Converting a layer to a 3D postcard
Besides smart objects, Photoshop Extended offers another way to apply perspective transforms nondestructively: Select any layer or layers, then choose 3D>New 3D Postcard from Layer. Photoshop will map your layer(s) onto a 2D “postcard in space.” You can then use the various 3D object manipulation tools (K) and camera tools (N) to change the orientation and appearance of the layer.
3D: Finding “paintable” areas
Photoshop uses a project-based painting model which means that 3D objects need to be positioned parallel to the screen so that paint can be properly applied. Setting the Preset mode (from the 3D panel) to Paint Mask will show you the ideal position/resolution that your model should be in for clean paint to be applied: white areas indicate optimal positioning, blue indicates sub-optimal, and red indicates not ideal.
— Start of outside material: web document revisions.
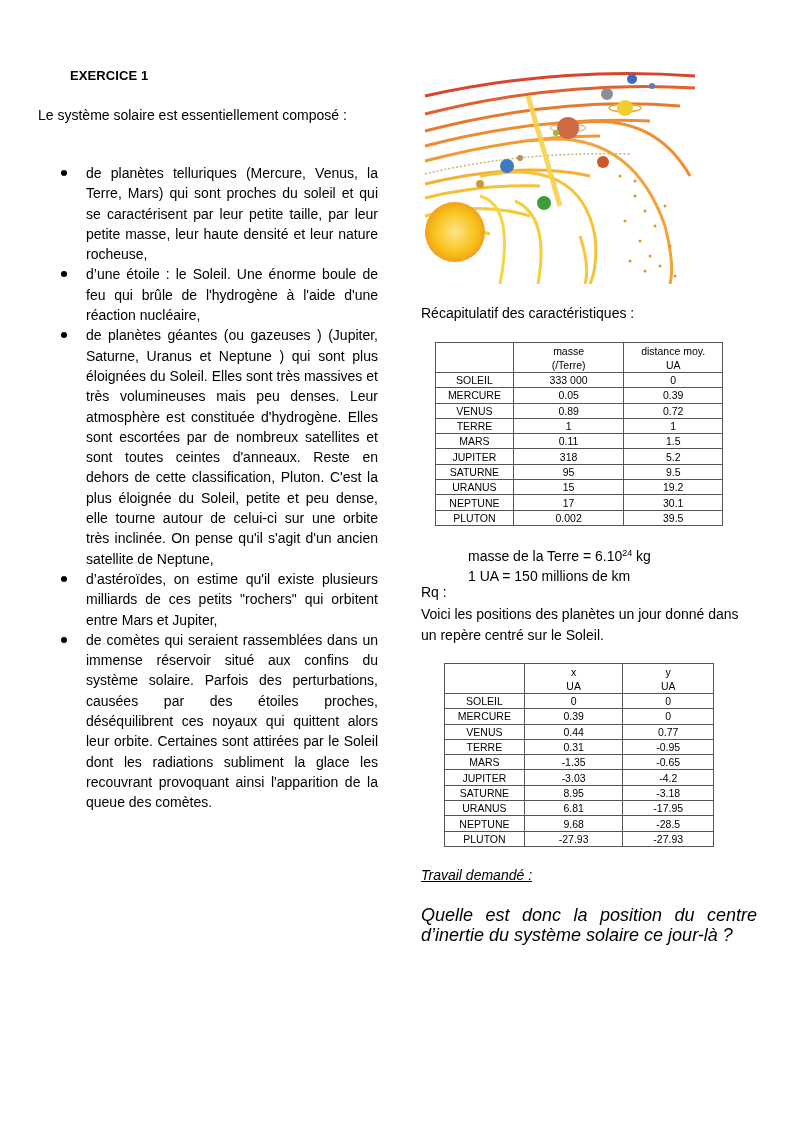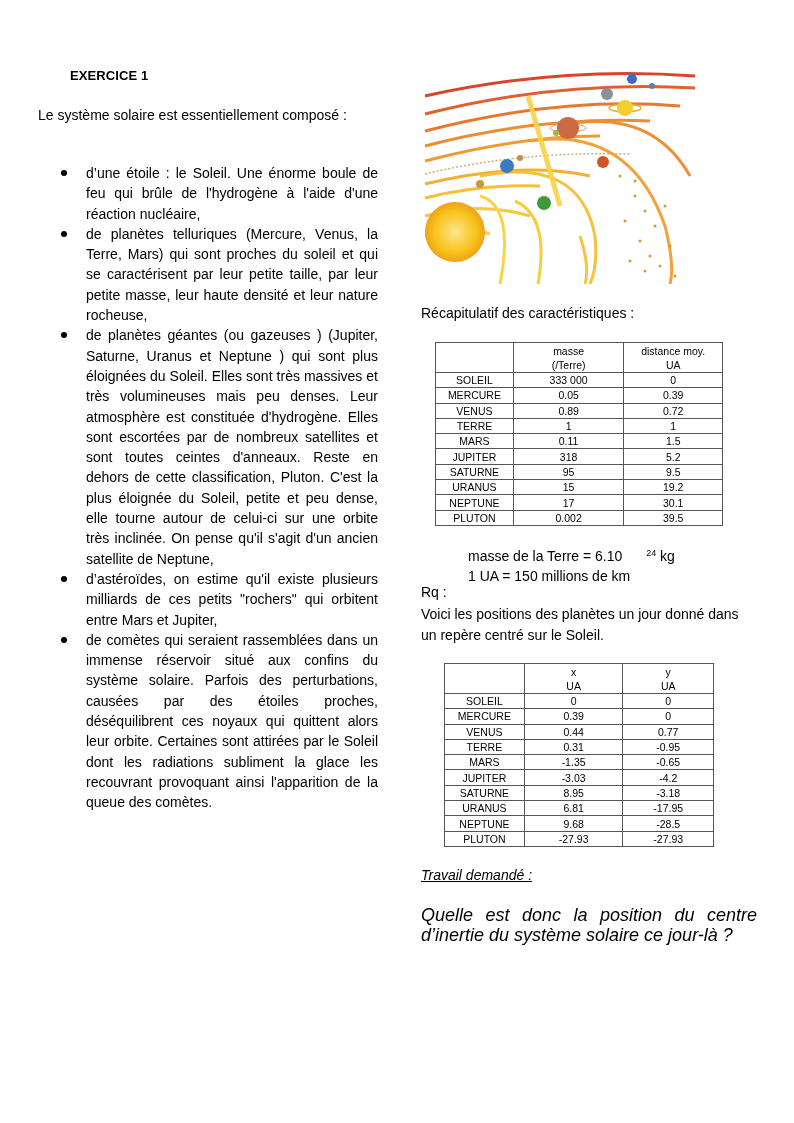--- a/index.html
+++ b/index.html
@@ -20,38 +20,38 @@
   table.data td { border: 1px solid #555; text-align: center; padding: 0; height: 14.3px; line-height: 14px; }
   table.data tr.head td { height: 29px; line-height: 14px; }
   #table1 { left: 435px; top: 342px; width: 288px; }
   #table1 col.c0 { width: 78px; } #table1 col.c1 { width: 111px; } #table1 col.c2 { width: 99px; }
   #table2 { left: 444px; top: 663px; width: 270px; }
   #table2 col.c0 { width: 80px; } #table2 col.c1 { width: 99px; } #table2 col.c2 { width: 91px; }
 
   .rq { position: absolute; left: 421px; top: 546px; font-size: 14px; line-height: 20px; }
   .rq .label { position: absolute; left: 0; top: 0; width: 50px; margin-top: 36px; }
   .rq .lines { position: absolute; left: 47px; top: 0; white-space: nowrap; }
-  .rq sup { font-size: 9px; vertical-align: 5px; line-height: 0; padding-left: 24px; }
+  .rq sup { font-size: 9px; vertical-align: 5px; line-height: 0; }
 
   .positions { position: absolute; left: 421px; top: 604px; width: 336px; font-size: 14px; line-height: 20.5px; }
 
   .task-title { position: absolute; left: 421px; top: 867px; font-size: 14px; font-style: italic; text-decoration: underline; }
   .task-q { position: absolute; left: 421px; top: 905px; width: 336px; font-size: 18px; font-style: italic; line-height: 20px; text-align: justify; text-align-last: left; }
 </style>
 </head>
 <body>
 
 <div class="page">
 
   <div class="title">EXERCICE 1</div>
   <div class="intro">Le système solaire est essentiellement composé :</div>
 
   <ul class="bullets">
+    <li><span class="dot"></span><span>de planètes telluriques (Mercure, Venus, la Terre, Mars) qui sont proches du soleil et qui se caractérisent par leur petite taille, par leur petite masse, leur haute densité et leur nature rocheuse,</span></li>
     <li><span class="dot"></span><span>d’une étoile : le Soleil. Une énorme boule de feu qui brûle de l'hydrogène à l'aide d'une réaction nucléaire,</span></li>
-    <li><span class="dot"></span><span>de planètes telluriques (Mercure, Venus, la Terre, Mars) qui sont proches du soleil et qui se caractérisent par leur petite taille, par leur petite masse, leur haute densité et leur nature rocheuse,</span></li>
     <li><span class="dot"></span><span>de planètes géantes (ou gazeuses ) (Jupiter, Saturne, Uranus et Neptune ) qui sont plus éloignées du Soleil. Elles sont très massives et très volumineuses mais peu denses. Leur atmosphère est constituée d'hydrogène. Elles sont escortées par de nombreux satellites et sont toutes ceintes d'anneaux. Reste en dehors de cette classification, Pluton. C'est la plus éloignée du Soleil, petite et peu dense, elle tourne autour de celui-ci sur une orbite très inclinée. On pense qu'il s'agit d'un ancien satellite de Neptune,</span></li>
     <li><span class="dot"></span><span>d’astéroïdes, on estime qu'il existe plusieurs milliards de ces petits "rochers" qui orbitent entre Mars et Jupiter,</span></li>
     <li><span class="dot"></span><span>de comètes qui seraient rassemblées dans un immense réservoir situé aux confins du système solaire. Parfois des perturbations, causées par des étoiles proches, déséquilibrent ces noyaux qui quittent alors leur orbite. Certaines sont attirées par le Soleil dont les radiations subliment la glace les recouvrant provoquant ainsi l'apparition de la queue des comètes.</span></li>
   </ul>
 
   <svg class="illustration" viewBox="0 0 280 218" xmlns="http://www.w3.org/2000/svg">
     <defs>
       <radialGradient id="sunGrad" cx="50%" cy="50%" r="50%">
         <stop offset="0%" stop-color="#fde58a"></stop>
         <stop offset="70%" stop-color="#f7c21a"></stop>

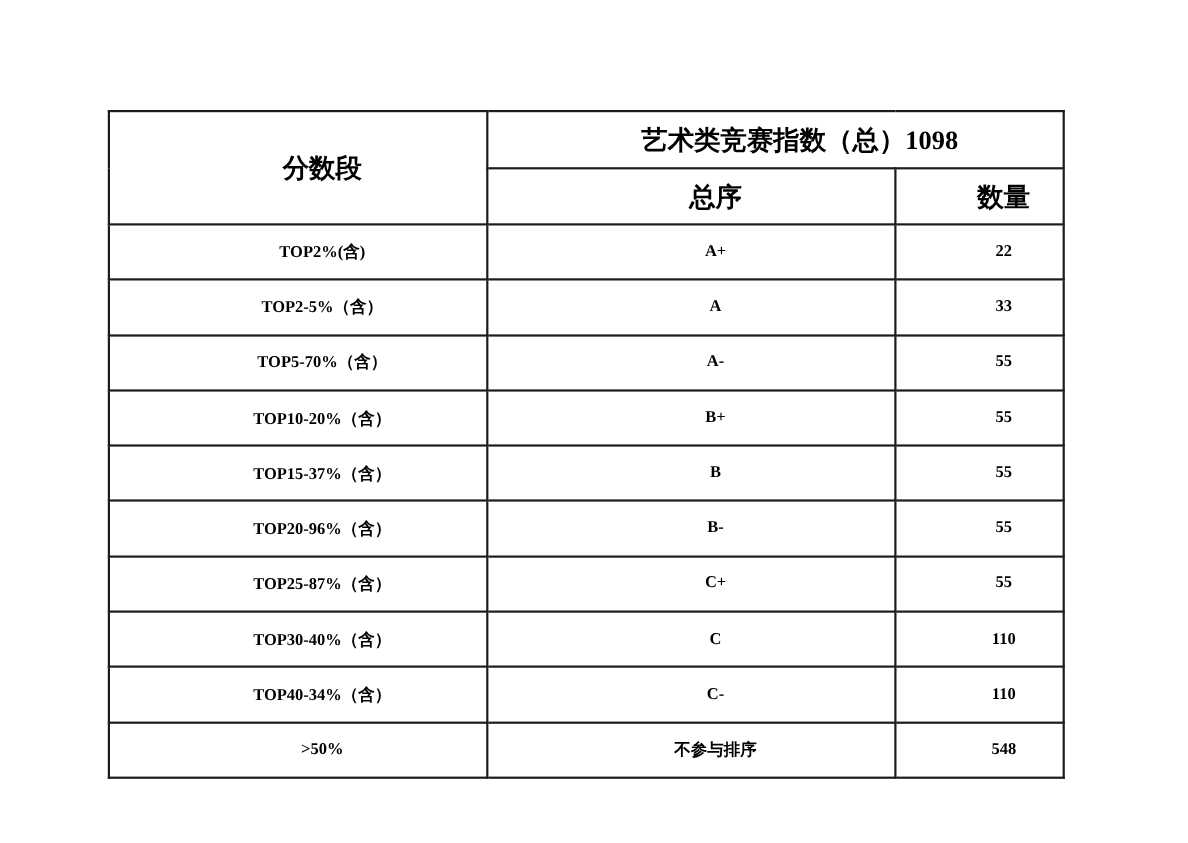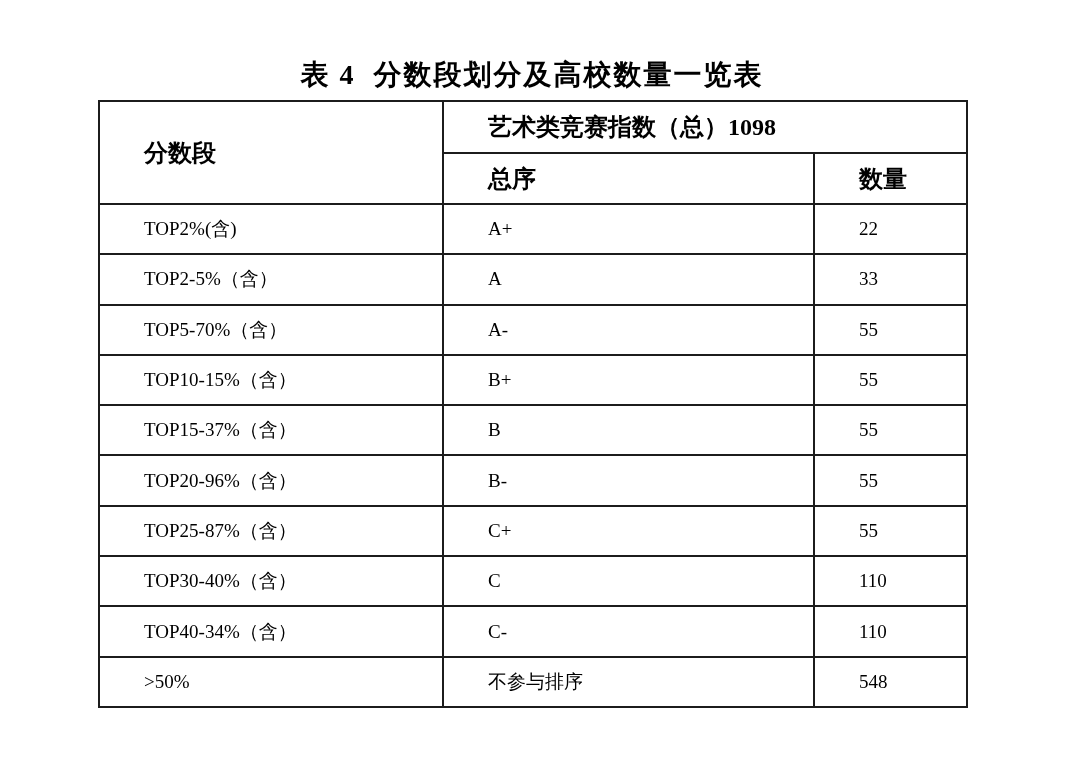--- a/index.html
+++ b/index.html
@@ -32,43 +32,42 @@
     left: 98px;
     top: 100px;
     width: 868px;
     height: 608px;
     border-collapse: collapse;
     table-layout: fixed;
   }
   table.score-table th,
   table.score-table td {
     border: 2px solid #1c1c1c;
-    text-align: left;
+    text-align: center;
     vertical-align: middle;
     padding: 0 0 0 44px; 
     overflow: hidden;
     white-space: nowrap;
   }
   table.score-table th {
     font-weight: bold;
     font-size: 24px;
   }
   table.score-table td {
-    font-weight: normal;
-    font-size: 19px;
+    font-weight: bold;
+    font-size: 15px;
   }
   tr.hdr-row-1 { height: 52px; }
   tr.hdr-row-2 { height: 51px; }
 </style>
 </head>
 <body>
 
 <div class="page">
 
-  <div class="doc-title">表 4  分数段划分及高校数量一览表</div>
 
   <table class="score-table">
     <colgroup>
       <col style="width:344px">
       <col style="width:371px">
       <col style="width:153px">
     </colgroup>
     <tbody>
       <tr class="hdr-row-1">
         <th rowspan="2">分数段</th>
@@ -88,21 +87,21 @@
         <td>TOP2-5%（含）</td>
         <td>A</td>
         <td>33</td>
       </tr>
       <tr>
         <td>TOP5-70%（含）</td>
         <td>A-</td>
         <td>55</td>
       </tr>
       <tr>
-        <td>TOP10-15%（含）</td>
+        <td>TOP10-20%（含）</td>
         <td>B+</td>
         <td>55</td>
       </tr>
       <tr>
         <td>TOP15-37%（含）</td>
         <td>B</td>
         <td>55</td>
       </tr>
       <tr>
         <td>TOP20-96%（含）</td>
The Select Paintable Areas option (in the 3D menu) will select the areas that are in the ideal position for painting.
MINTAKA COURTESY GOOGLE 3D WAREHOUSE
3D: Auto-hide layers for better performance
To greatly improve performance while interacting with 3D objects, you can turn on Auto-hide Layers for Performance in the 3D menu to activate direct-to-screen drawing (enabled by OpenGL). This will temporarily hide all other layers while you’re interacting with the 3D object.
Presets, presets, presets
In addition to freeing the power of adjustment layers from a static, modal dialog (via the Adjustments panel), CS4 now supports the loading and saving of adjustment layer presets, such as Levels, Curves, Hue/Saturation, and Selective Color. (You can select these options from the Adjustment panel’s flyout menu.) The presets files are very small and easily distributed. To share your own, just copy the corresponding file from the Preset folder (inside the Photoshop Applications folder) and pass it on.
Old behaviors in the new Curves dialog
Curves, long the backbone of image adjustment, continue to grow both more powerful and easier to use. In CS4, the new On-Image control (circled) in the Adjustments panel makes adjustments as intuitive as clicking on the image and dragging up or down; of course, a few keyboard shortcuts are worth noting with the On-Image adjustment button:
• Preview circle on curve: Hover cursor over image (CS3: click-and-hold)
• Add point to the active curve: Click the image (CS3: Command-click [PC: Ctrl-click])
• Delete point on active curve: Command-click (PC: Ctrl-click) image in area where Input/Output values of point are the same (preview circle will appear over point in curve)
• Select the next point on the curve: Press the + (plus) key (CS3: Control-Tab)
• Select the previous point on the curve: Press the – (minus) key (CS3: Shift-Control-Tab)
• Toggle through channels: Option-2 through 5 (PC: Alt-2 through 5) (CS3: Command-~ through 3 [PC: Ctrl-~ through 3])
• Preview clipping: With Black or White Point Eyedropper tool, hold Option (PC: Alt) and mouse over image.
Auto-Blend and much, much more
New to the Auto-Blend control in CS4 is the ability to choose between a panorama and a stack of images. Stack Images draws data from however many similar images you give it. With varied depth of field, this can effectively buy you light (several shots taken at a shallow depth of field can be combined into one image, all focused). More unusual still is the ability to have a prominent, focused foreground and focused background with a soft blur between. Prior to CS4, this was photographically impossible. Lastly, the Seamless Tones and Colors option in the Auto-Blend Layers dialog helps balance exposure between images. With varied focus this means countering for the shifts of light between images, but when you take one shot with a flash and another without, the feature can really start to shine.